Tag Archives: Alden Ehrenreich

Hell of a Drug

Cocaine Bear

by Hope Madden

As misbehaving bears go, Elizabeth Banks’s Cocaine Bear puts Winnie the Pooh to shame. The laughs are intentional, for one thing, but the outright carnage outstrips anything I’ve seen in a genre film this year. And it’s not even a horror movie!

The year is 1985, from what I can piece together from an inspired soundtrack of pop hits spilling out of speakers, and one Jefferson Starship fan is about to make a jump from his plane with an awful lot of coke. Things don’t go well, and next thing you know, drug kingpin Syd (Ray Liotta in his final screen performance) is sending his reluctant son (Alden Ehrenreich) and best guy (O’Shea Jackson Jr.) to Blood Mountain to retrieve $14 million in missing blow.

As you may have guessed from the title, a bear found it first.
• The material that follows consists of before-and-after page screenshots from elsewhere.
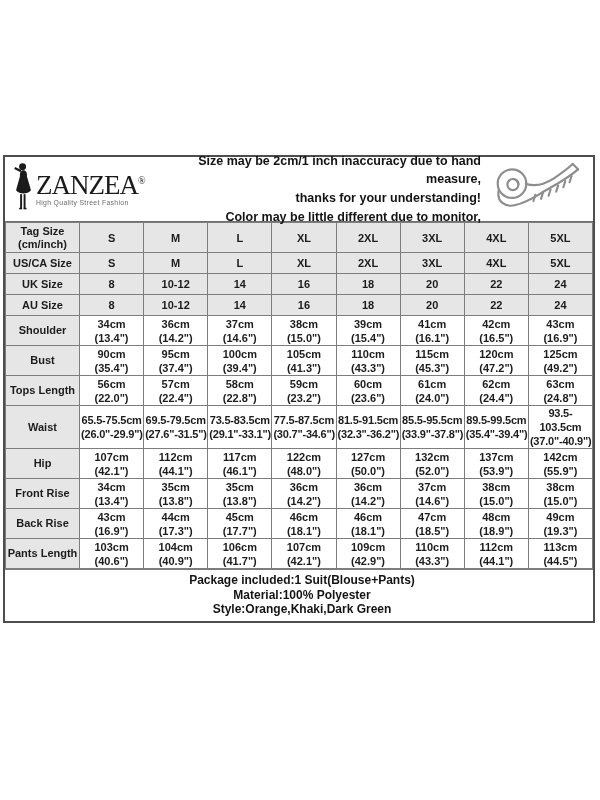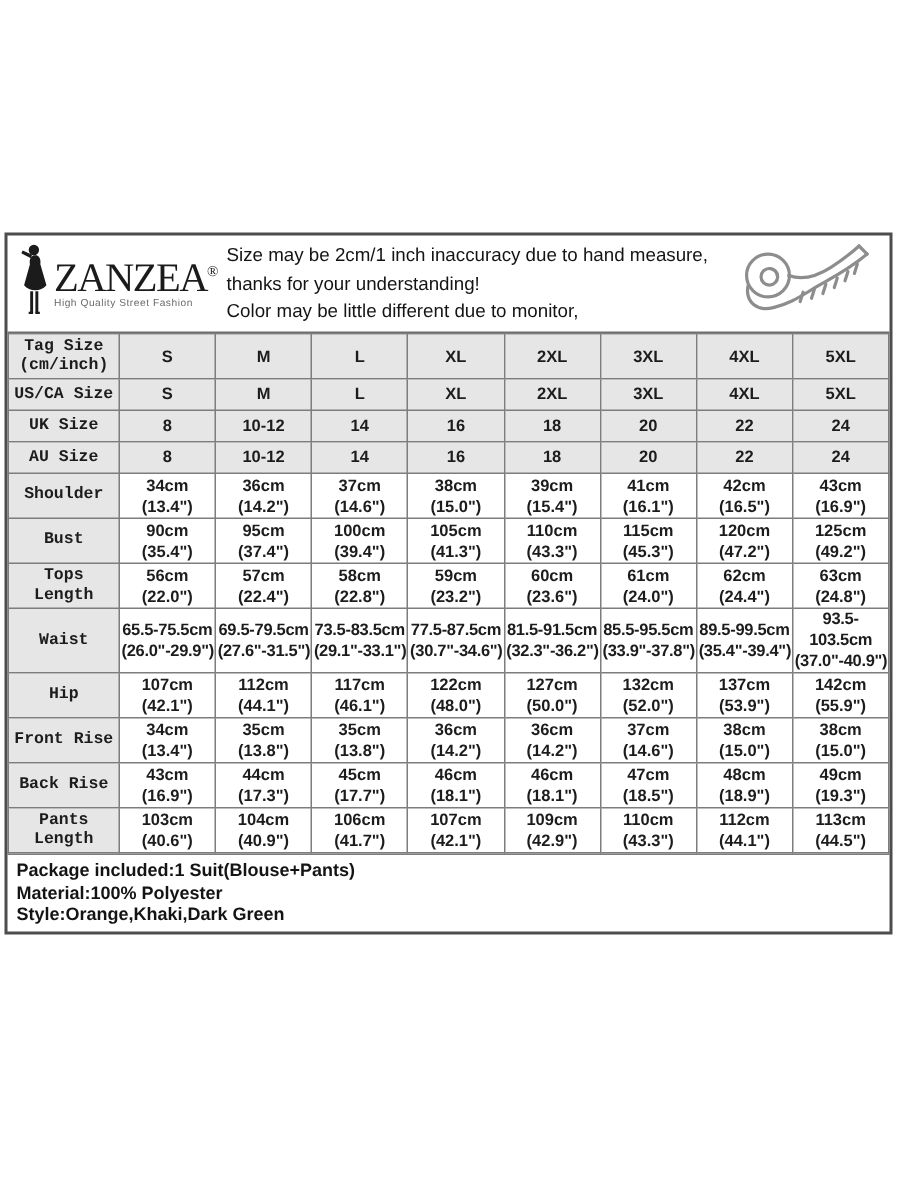"Size may be 2cm/1 inch" .notice { font-weight: normal -> bold; text-align: left -> right }
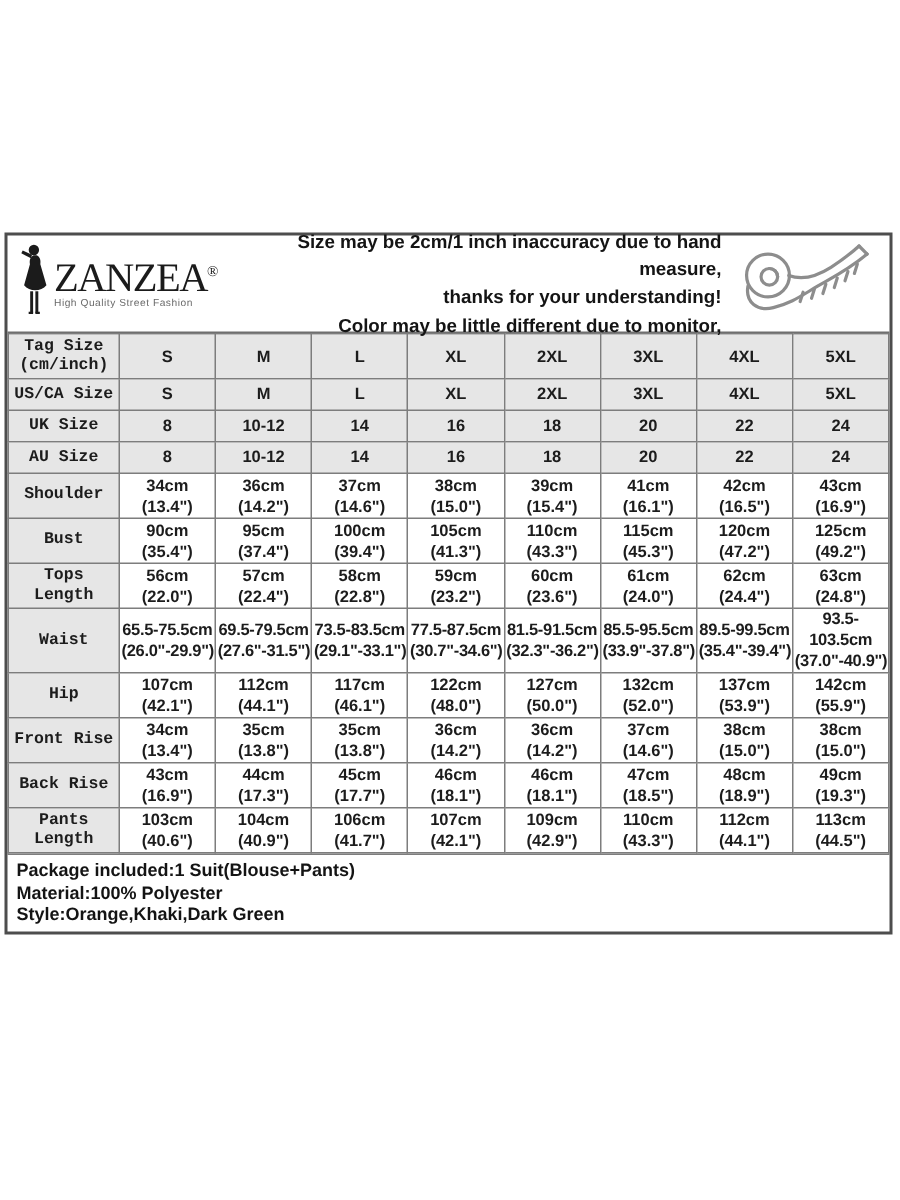"Tag Size" table.size th { font-family: Liberation Mono, monospace -> none }
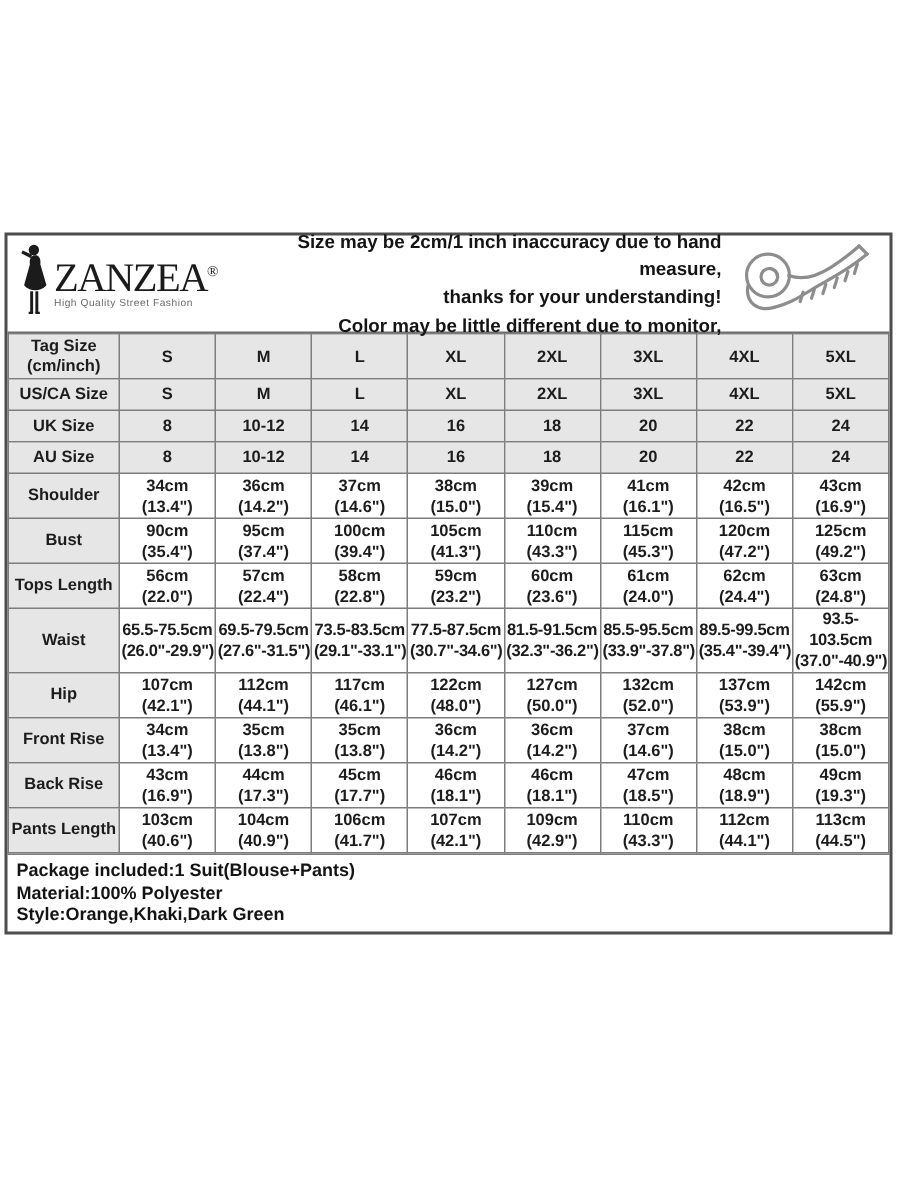"Package included:1 Suit(Blouse+Pants)" .details { text-align: left -> center }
It’s barely (bear-ly?) accurate to say that Jimmy Warden’s screenplay is based on true events. In fact, a smallish black bear overdosed on drugs dropped into a Tennessee wilderness, only to be stuffed and displayed in a mall. That’s just sad no matter how you look at it. So, Warden says to himself, what if the bear was like three times bigger? All hell might break loose.

We meet an assortment of folks trying to stay out of the bear’s way, as well as those trying to track down the cocaine. One mom (Keri Russell) is looking for her errant daughter (Brooklynn Prince) and her buddy, Henry (Christian Convery, scene larcenist).

The great Margo Martindale as Ranger Liz is hysterically deadpan opposite three skate punks (Aaron Holliday, J.B. Moore and Leo Hanna, all superb). And even with as little time as we get to spend with the paramedics (Scott Seiss and Kahyun Kim of the badass blue eyeshadow), you’ll miss them.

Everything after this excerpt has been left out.